No pocas veces nos sentimos desconcertados por la singularidad de cada quien, insustituible, irremplazable, irrepetible, única. Incluso nos resulta enigmática y algo misteriosa. El que, en cierto modo, la nuestra lo sea también para nosotros mismos no nos alivia la impresión. Cuando se trata de un niño, de una niña, y muy especialmente cuando le apreciamos, le queremos, no cesamos de sorprendernos por lo que no se deja retener en la más precisa de las previsiones.
En algunos casos subrayamos lo parecidos o lo distintos que son, lo que no hace sino confirmar que efectivamente son diferentes. Y no se trata de problematizarlo, y menos aún de establecer mecanismos para neutralizar, por la vía de homogeneizar, su identidad.
Tratamos de comprender, de encontrar y de subrayar los rasgos de una mutua pertenencia, lo común de ciertas experiencias, lo compartido de determinados comportamientos. Empleamos diversas clasificaciones, y nos valemos de variados criterios. Y para ello es imprescindible el conocimiento experto, el buen oficio, lo asentado y cuajado de determinadas prácticas y del análisis de sus consecuencias. Sin embargo, pronto constatamos que conviene no dar demasiado por presupuesto, y menos aún limitarnos a la mera aplicación de fórmulas y de recetas, como si se tratara de embridar con ellas la singularidad.
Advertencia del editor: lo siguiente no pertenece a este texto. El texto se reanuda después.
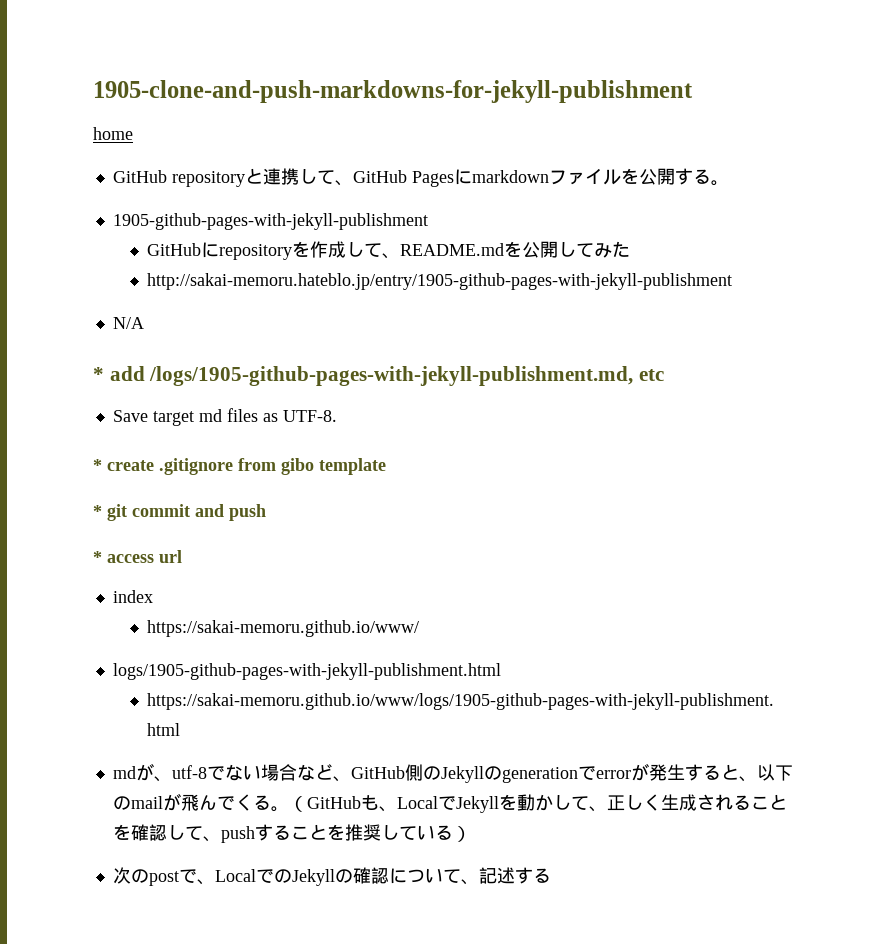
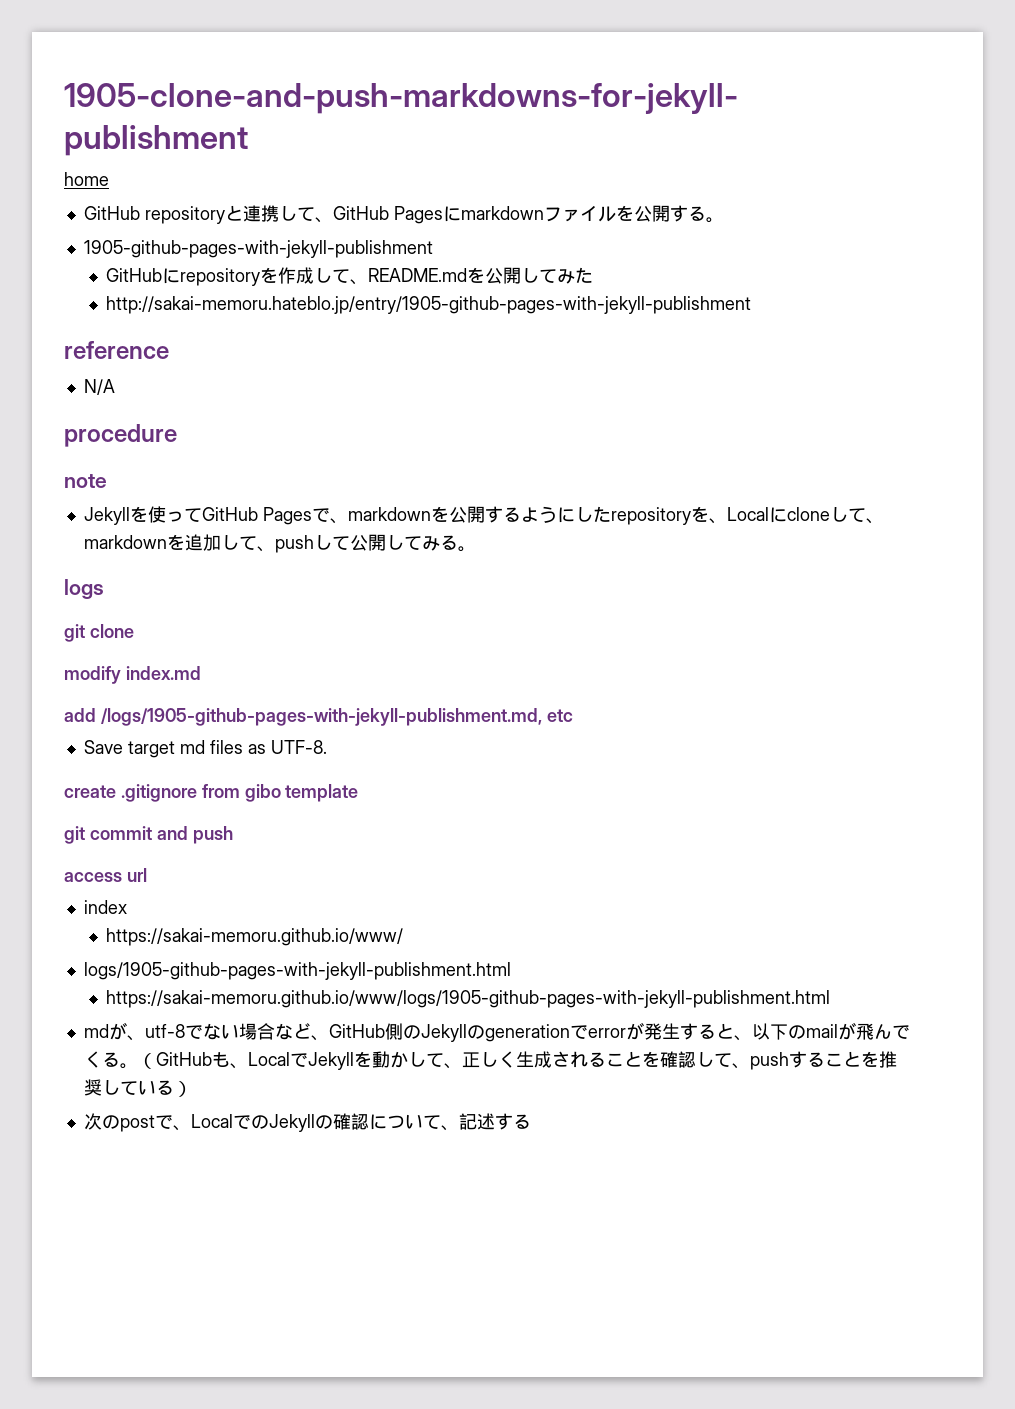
(733, 281) none -> [64,341,169,359] // reference
[93,367,104,381] * -> [64,424,177,447] [64,474,107,488] [83,506,884,525] [83,534,476,553] [64,579,104,599] [64,624,134,642] [64,666,201,684] procedure // note // Jekyllを使ってGitHub Pagesで、markdownを公開するようにしたrepositoryを、Localにcloneして、markdownを追加して、pushして公開してみる。 // logs // git clone // modify index.md //
[93,459,102,471] * -> (327, 747) none
[93,505,102,517] * -> (359, 793) none
[93,551,102,563] * -> (233, 835) none

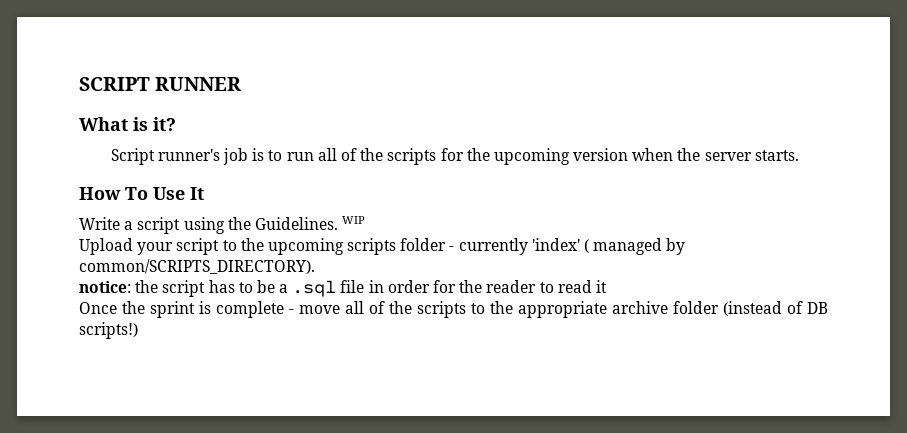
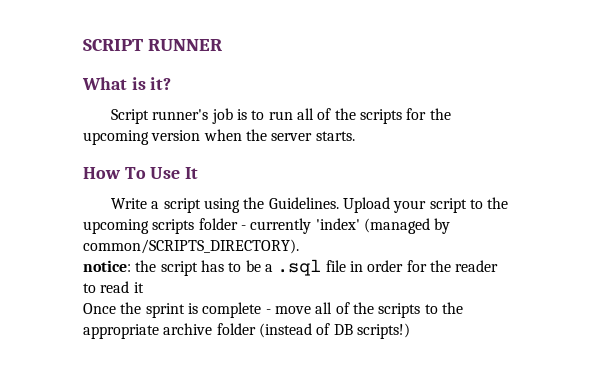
[342,216,366,224] WIP // -> (339, 203) none
[584,238,663,255] ( managed -> [363,218,430,234] (managed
La creatividad no es simplemente la capacidad de producir novedades, sino de irse haciendo, de transformarse, de crecer. No es solo el brillo de la imaginación y de la inteligencia, es el núcleo de toda una forma de vivir. Por cierto, en ocasiones contemplada con inquietud, con prevención. Hasta el extremo, quizá, de ser considerada como un obstáculo, un desvarío de la fantasía, una fuente de distracción para lo que, ya establecido, ha de asumirse.
Precisamente por ello, cada gesto consistente de un niño, de una niña, introduce alguna suerte de confusión en nuestra aparente seguridad. Y habría de conducirnos a maneras de escucharlos, no para limitarnos a ratificarlo, sino para abrirnos a lo que habla en ese ademán, lo que dice y expresa, lo que busca, lo que demanda. De ahí no se deduce la necesidad de un asentimiento, ni de un consentimiento, sino de una hospitalidad. Y requiere una respuesta. No hacerlo sería un modo de contestar, una forma impaciente de desatención.